I was truly fortunate to have doctors who gave a damn. It would have been very easy for the surgeon to just pass the next phase of my treatment on to Oncologist #1 and/or #2 and wash his hands of the entire deal even though he might disagree with the treatment plan. Believe me, I wanted to ignore him and not think about it but my common sense kicked in and said if the treatment plan outline by # 2 was so great # 3 would agree and it would shut everyone (including that little devil that lives in my head) up.

Here's to better health to everyone, happy days ahead and a million thanks that you guys are here.

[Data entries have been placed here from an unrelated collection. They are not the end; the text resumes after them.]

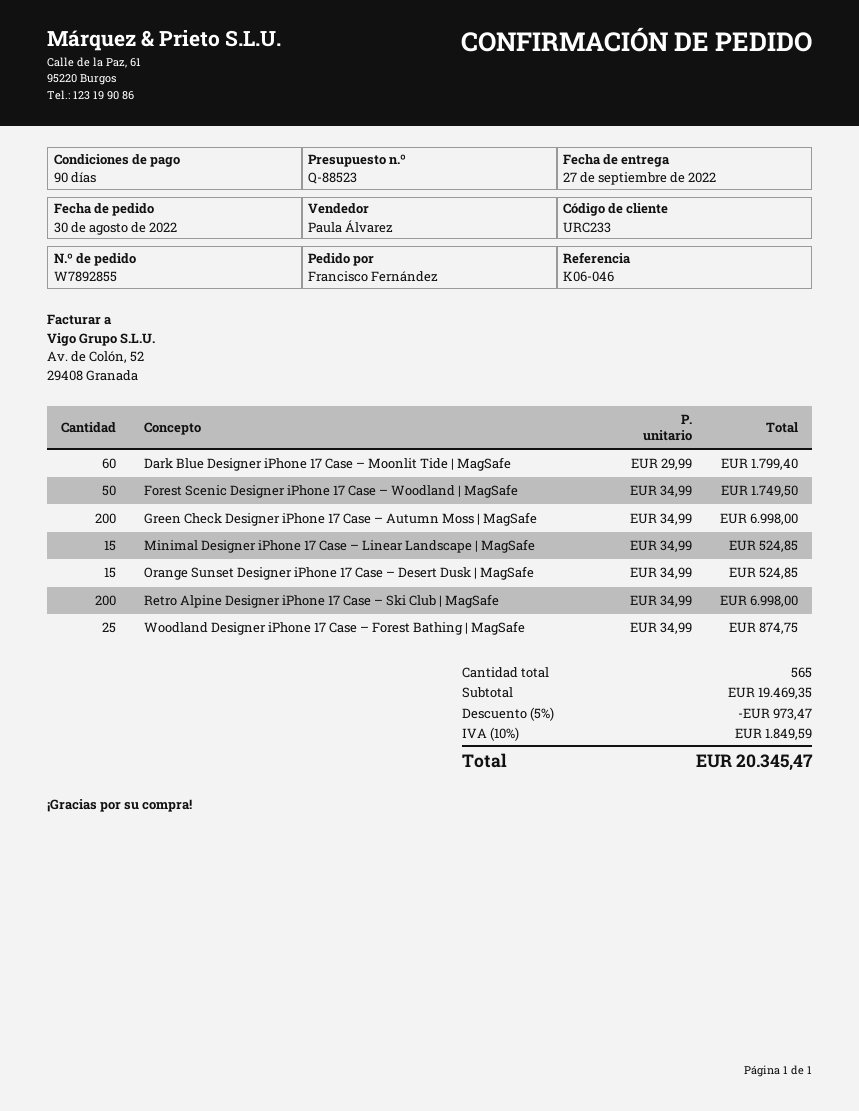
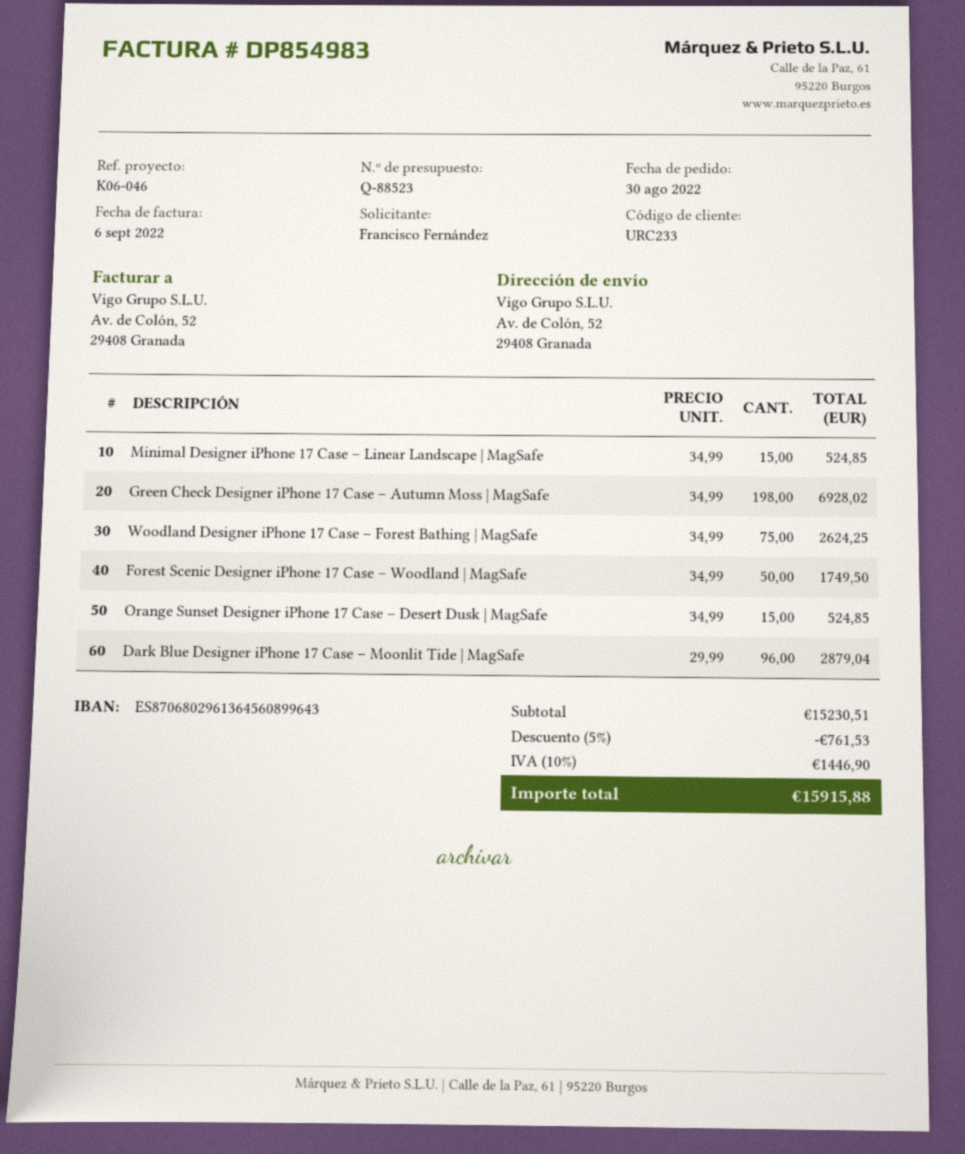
Dark Blue Designer iPhone 17 Case – Moonlit Tide | MagSafe: 60 x 29.99 = 1799.40 -> 96 x 29.99 = 2879.04
Green Check Designer iPhone 17 Case – Autumn Moss | MagSafe: 200 x 34.99 = 6998.00 -> 198 x 34.99 = 6928.02
Retro Alpine Designer iPhone 17 Case – Ski Club | MagSafe: 200 x 34.99 = 6998.00 -> none
Woodland Designer iPhone 17 Case – Forest Bathing | MagSafe: 25 x 34.99 = 874.75 -> 75 x 34.99 = 2624.25
subtotal: 19469.35 -> 15230.51
discount: 5% = 973.47 -> 5% = 761.53
tax: 10% = 1849.59 -> 10% = 1446.90
total: 20345.47 -> 15915.88

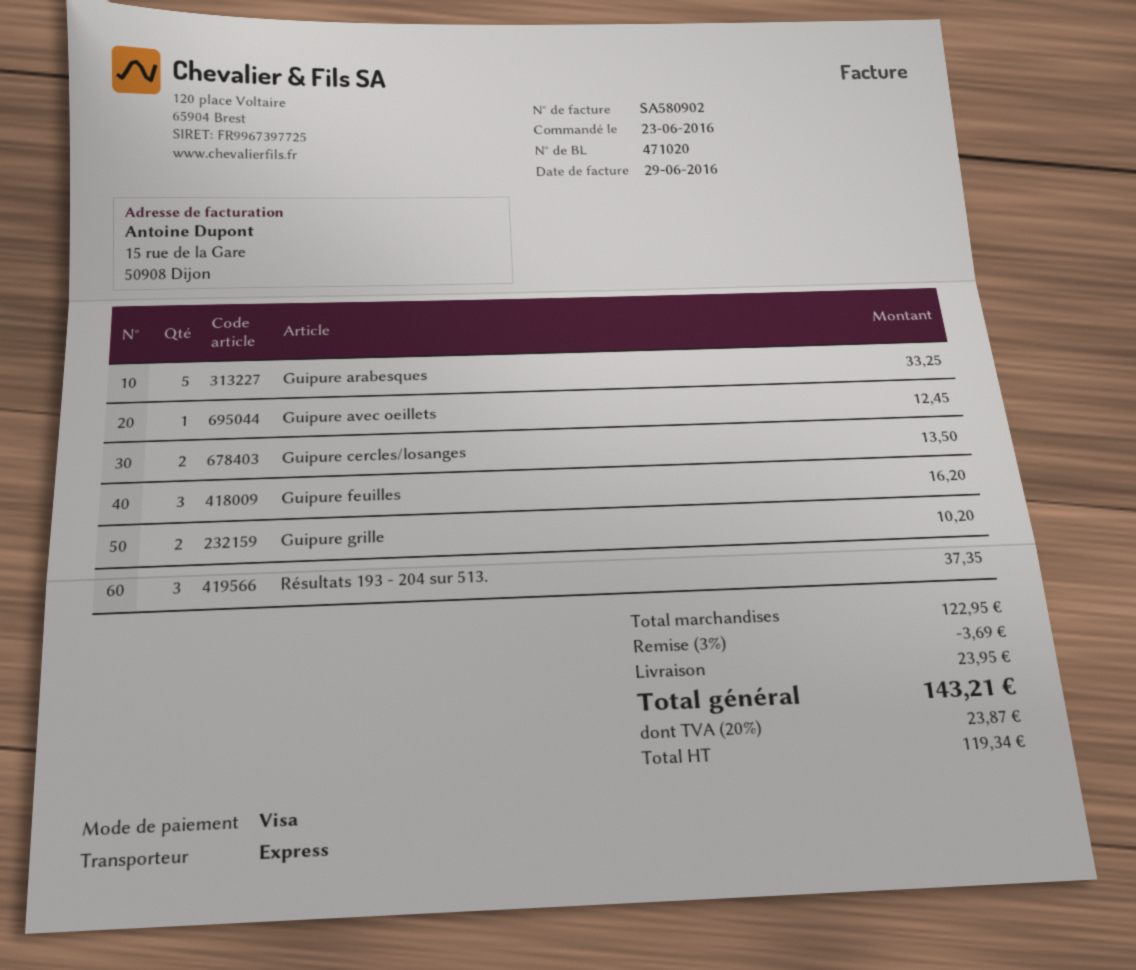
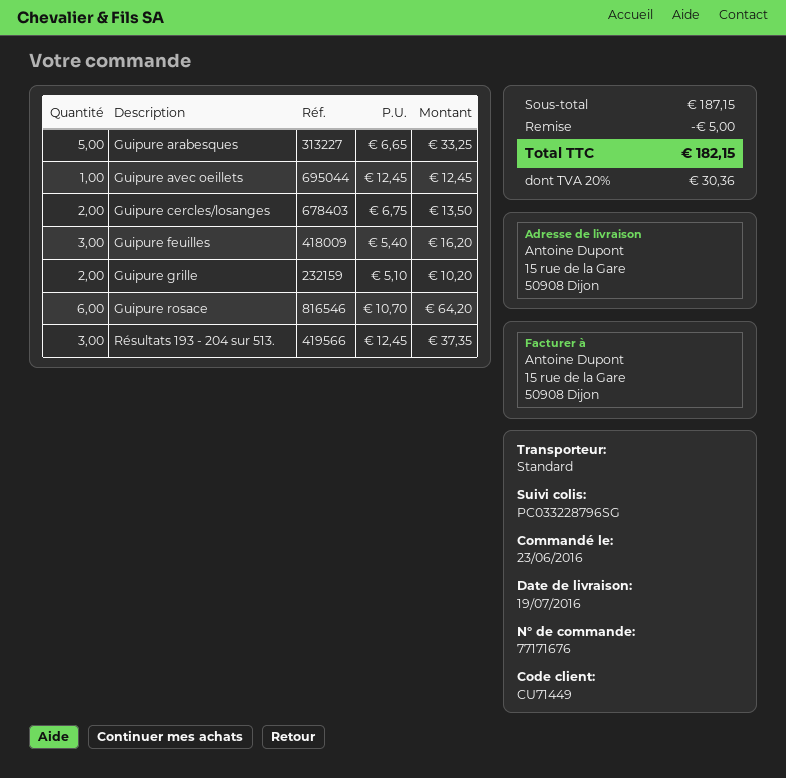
shipping method: express -> standard
Guipure rosace: none -> 6 for 64.20
subtotal: 122.95 -> 187.15
discount: 3.69 -> 5.00
shipping: 23.95 -> none
tax: 20% = 23.87 -> 20% = 30.36
total: 143.21 -> 182.15

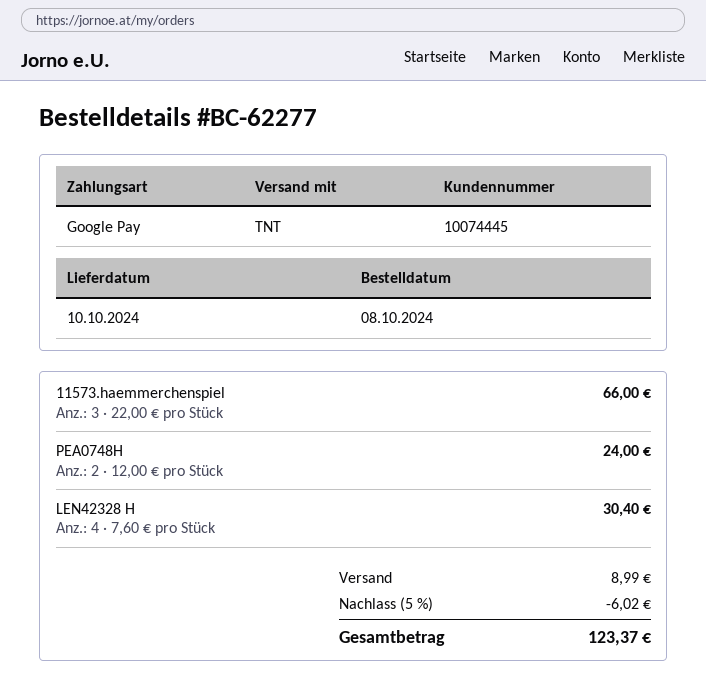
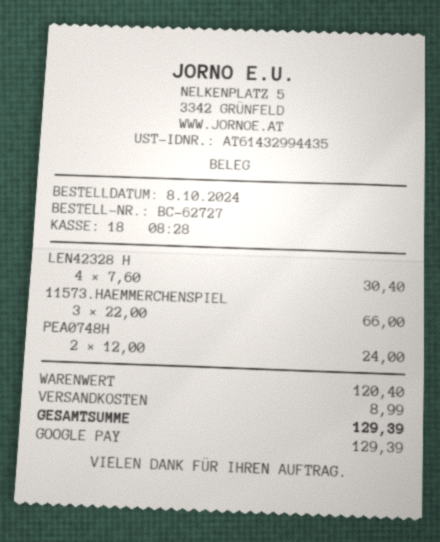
order number: BC-62277 -> BC-62727
discount: 5% = 6.02 -> none
total: 123.37 -> 129.39

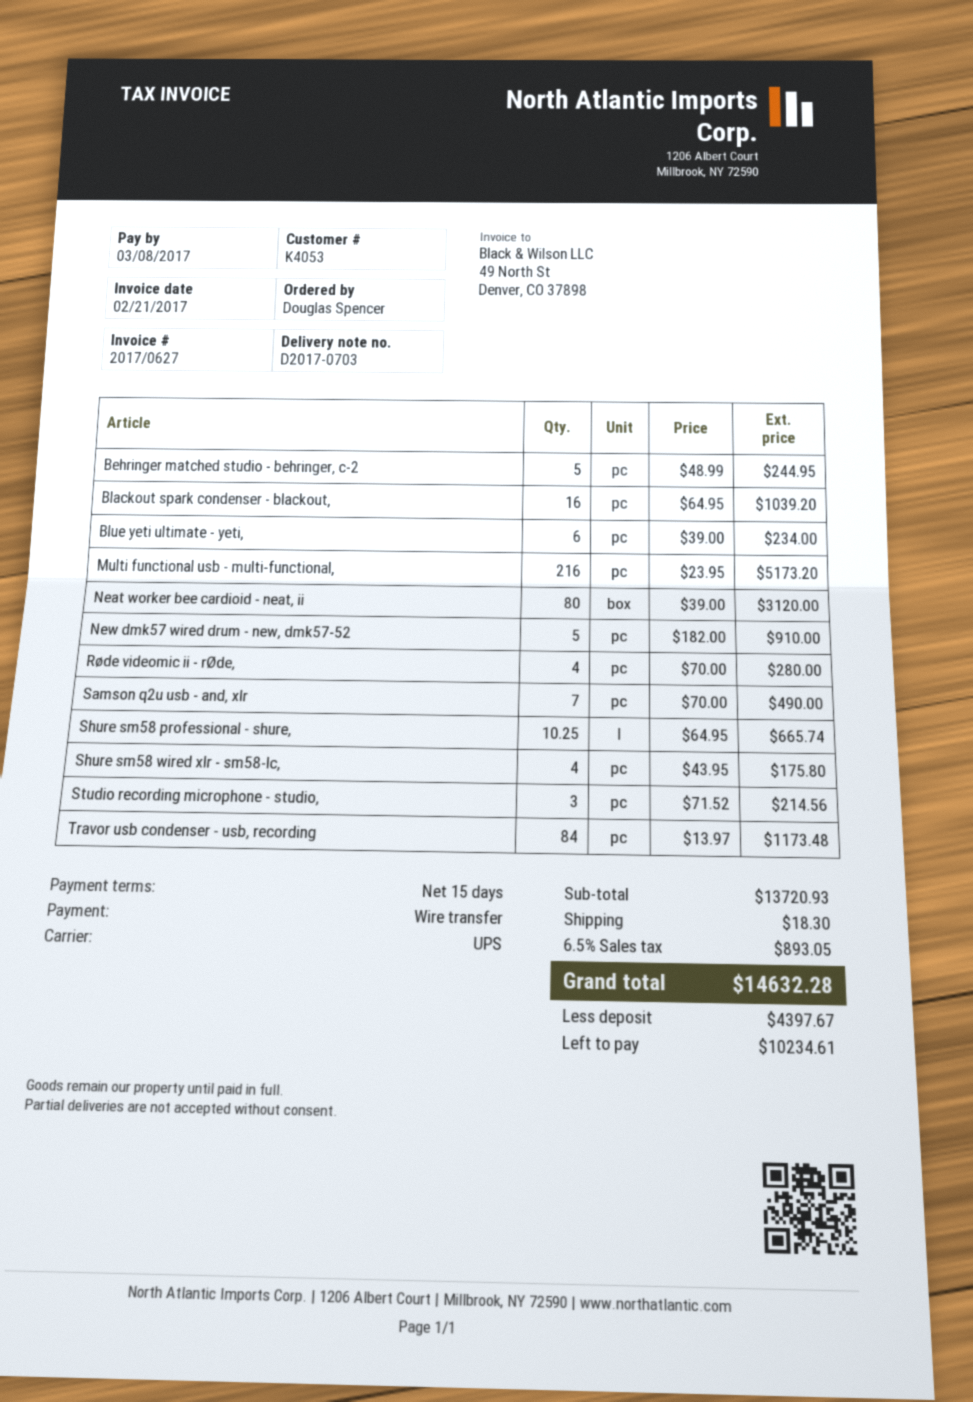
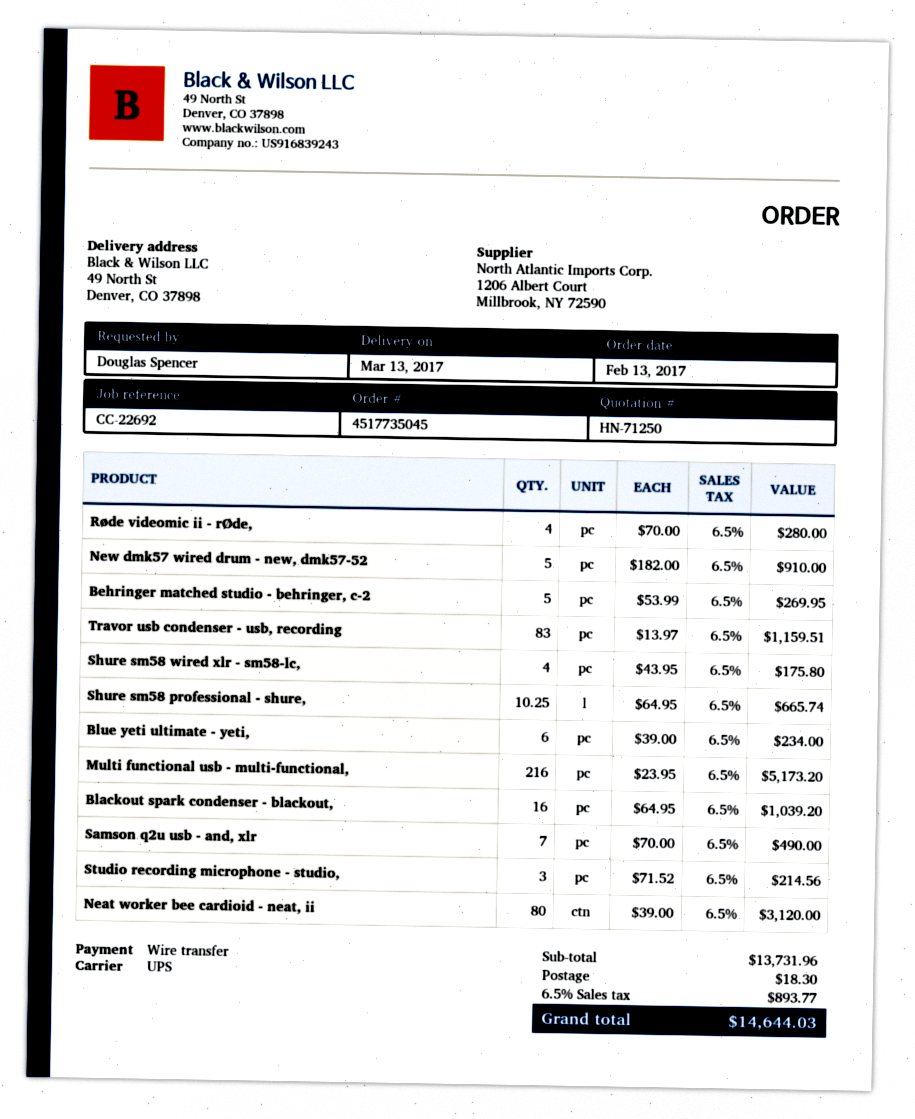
Behringer matched studio - behringer, c-2: 5 x 48.99 = 244.95 -> 5 x 53.99 = 269.95
Travor usb condenser - usb, recording: 84 x 13.97 = 1173.48 -> 83 x 13.97 = 1159.51
subtotal: 13720.93 -> 13731.96
tax: 6.5% = 893.05 -> 6.5% = 893.77
total: 14632.28 -> 14644.03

I actually had 5 - 4 all agreed on the same course of treatment and the 5th doctor suggested I go through this high-dose, highly experimental course of treatment. I went with the 4, and found the doctor I liked best. 14 years later no regrets!!! Did you call 1800-4-cancer for their treatment plan?

I'm sorry you had to go through all of this, but there is so much important information here:

1) Get second (or third or fourth or tenth, whatever) opinions.

2) If you don't like your doctor, run and don't walk to another one.

3) There is financial help out there!!!

4) Get as much info as you can - but if you connect with the right doctor hopefully that's a moot point; he or she will provide all that for you.

I didn't like my first surgeon much at all. I think he did a good job operating on me but he was very poor with follow-up care and when I had complications, he was a total zero. He wouldn't answer any questions and I was completely on my own. Luckily I was able to connect with a great oncologist (through a friend who's an oncology nurse) and through him I found a new urologist/surgeon.

Anyway, again - all my best to you. You are in my thoughts and please let us know about your test results. Take care! :grouphug:

and amen to Flamingyouth's wish to pin the comments.
We have yet another friend who is getting more opinions and joked about setting up an online opinion poll! Keep us posted, please.

Excellent. Thank you to the DUers that bought D4E a star. She's a blast and has a unique chemo or not story.

Sure hope you got some consensus from all those docs.